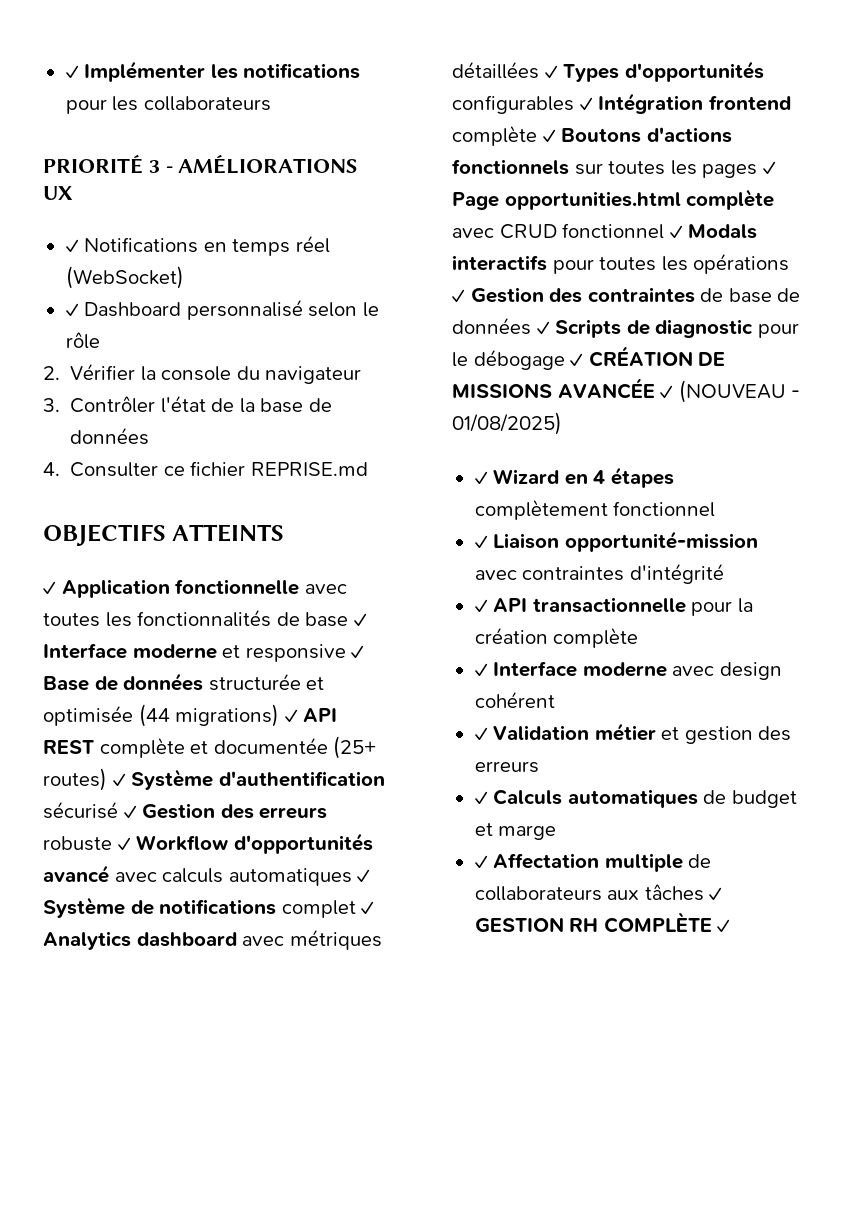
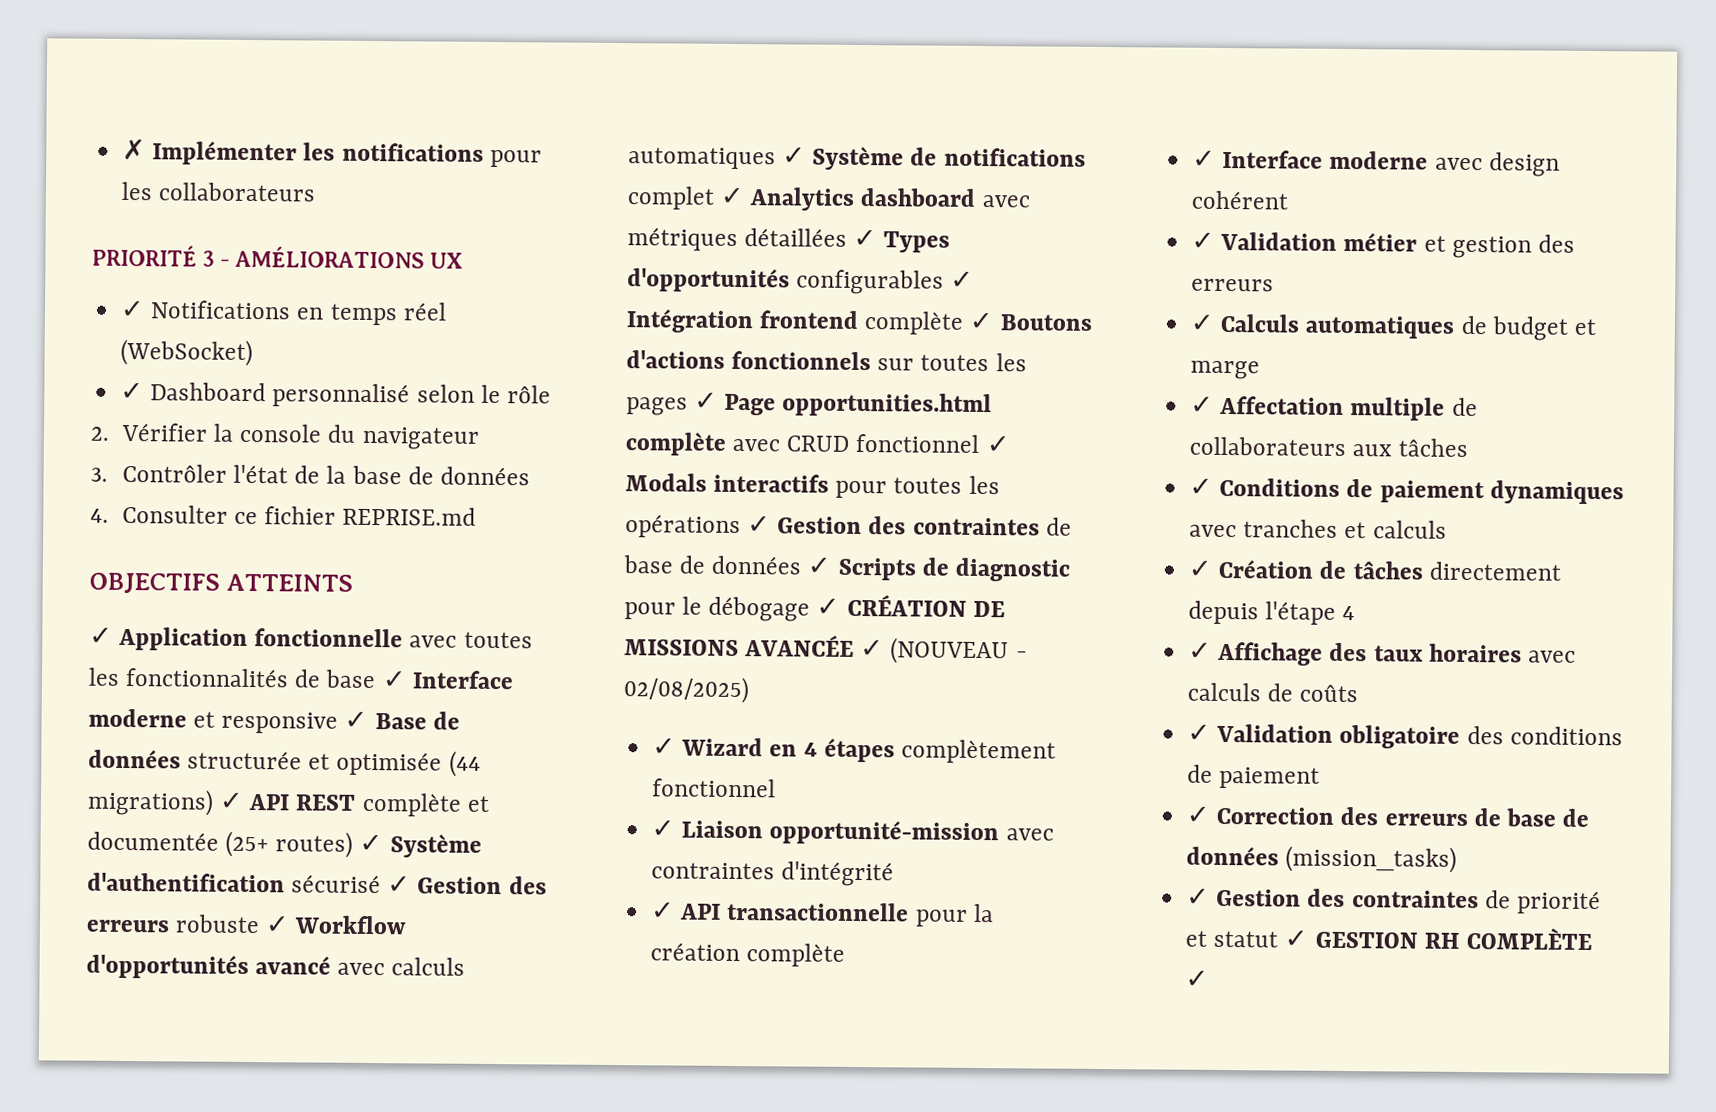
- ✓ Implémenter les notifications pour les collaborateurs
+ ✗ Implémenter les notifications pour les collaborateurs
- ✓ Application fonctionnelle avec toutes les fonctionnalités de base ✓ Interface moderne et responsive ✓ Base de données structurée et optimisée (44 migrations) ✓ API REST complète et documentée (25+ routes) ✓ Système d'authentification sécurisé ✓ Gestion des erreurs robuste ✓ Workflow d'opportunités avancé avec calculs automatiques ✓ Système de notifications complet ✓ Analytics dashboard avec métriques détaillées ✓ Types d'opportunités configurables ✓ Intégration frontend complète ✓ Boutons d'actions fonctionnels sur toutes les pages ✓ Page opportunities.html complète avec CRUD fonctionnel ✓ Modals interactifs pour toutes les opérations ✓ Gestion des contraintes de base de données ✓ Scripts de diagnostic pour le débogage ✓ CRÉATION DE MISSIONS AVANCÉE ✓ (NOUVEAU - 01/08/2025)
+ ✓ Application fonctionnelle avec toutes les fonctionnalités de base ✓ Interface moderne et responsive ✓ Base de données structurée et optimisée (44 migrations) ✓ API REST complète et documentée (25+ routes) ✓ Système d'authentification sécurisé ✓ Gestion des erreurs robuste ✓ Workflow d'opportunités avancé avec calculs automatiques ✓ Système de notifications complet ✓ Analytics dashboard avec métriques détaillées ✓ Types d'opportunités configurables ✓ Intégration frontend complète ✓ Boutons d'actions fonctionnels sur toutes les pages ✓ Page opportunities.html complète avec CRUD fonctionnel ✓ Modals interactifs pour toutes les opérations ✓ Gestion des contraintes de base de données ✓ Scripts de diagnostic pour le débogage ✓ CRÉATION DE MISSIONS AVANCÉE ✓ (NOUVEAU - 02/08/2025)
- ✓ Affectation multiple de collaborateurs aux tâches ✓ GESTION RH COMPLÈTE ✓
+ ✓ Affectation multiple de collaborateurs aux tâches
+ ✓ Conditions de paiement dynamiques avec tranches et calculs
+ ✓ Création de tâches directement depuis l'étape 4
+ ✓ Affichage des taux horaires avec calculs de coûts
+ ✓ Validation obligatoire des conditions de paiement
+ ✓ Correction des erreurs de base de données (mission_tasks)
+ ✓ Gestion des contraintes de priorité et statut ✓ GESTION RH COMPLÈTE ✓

→ **Your objective**: Return all of the data exactly as written, and drop the pictures.

→ **Result of this task**:
- ✓ Implémenter les notifications pour les collaborateurs
+ ✗ Implémenter les notifications pour les collaborateurs
- ✓ Application fonctionnelle avec toutes les fonctionnalités de base ✓ Interface moderne et responsive ✓ Base de données structurée et optimisée (44 migrations) ✓ API REST complète et documentée (25+ routes) ✓ Système d'authentification sécurisé ✓ Gestion des erreurs robuste ✓ Workflow d'opportunités avancé avec calculs automatiques ✓ Système de notifications complet ✓ Analytics dashboard avec métriques détaillées ✓ Types d'opportunités configurables ✓ Intégration frontend complète ✓ Boutons d'actions fonctionnels sur toutes les pages ✓ Page opportunities.html complète avec CRUD fonctionnel ✓ Modals interactifs pour toutes les opérations ✓ Gestion des contraintes de base de données ✓ Scripts de diagnostic pour le débogage ✓ CRÉATION DE MISSIONS AVANCÉE ✓ (NOUVEAU - 01/08/2025)
+ ✓ Application fonctionnelle avec toutes les fonctionnalités de base ✓ Interface moderne et responsive ✓ Base de données structurée et optimisée (44 migrations) ✓ API REST complète et documentée (25+ routes) ✓ Système d'authentification sécurisé ✓ Gestion des erreurs robuste ✓ Workflow d'opportunités avancé avec calculs automatiques ✓ Système de notifications complet ✓ Analytics dashboard avec métriques détaillées ✓ Types d'opportunités configurables ✓ Intégration frontend complète ✓ Boutons d'actions fonctionnels sur toutes les pages ✓ Page opportunities.html complète avec CRUD fonctionnel ✓ Modals interactifs pour toutes les opérations ✓ Gestion des contraintes de base de données ✓ Scripts de diagnostic pour le débogage ✓ CRÉATION DE MISSIONS AVANCÉE ✓ (NOUVEAU - 02/08/2025)
- ✓ Affectation multiple de collaborateurs aux tâches ✓ GESTION RH COMPLÈTE ✓
+ ✓ Affectation multiple de collaborateurs aux tâches
+ ✓ Conditions de paiement dynamiques avec tranches et calculs
+ ✓ Création de tâches directement depuis l'étape 4
+ ✓ Affichage des taux horaires avec calculs de coûts
+ ✓ Validation obligatoire des conditions de paiement
+ ✓ Correction des erreurs de base de données (mission_tasks)
+ ✓ Gestion des contraintes de priorité et statut ✓ GESTION RH COMPLÈTE ✓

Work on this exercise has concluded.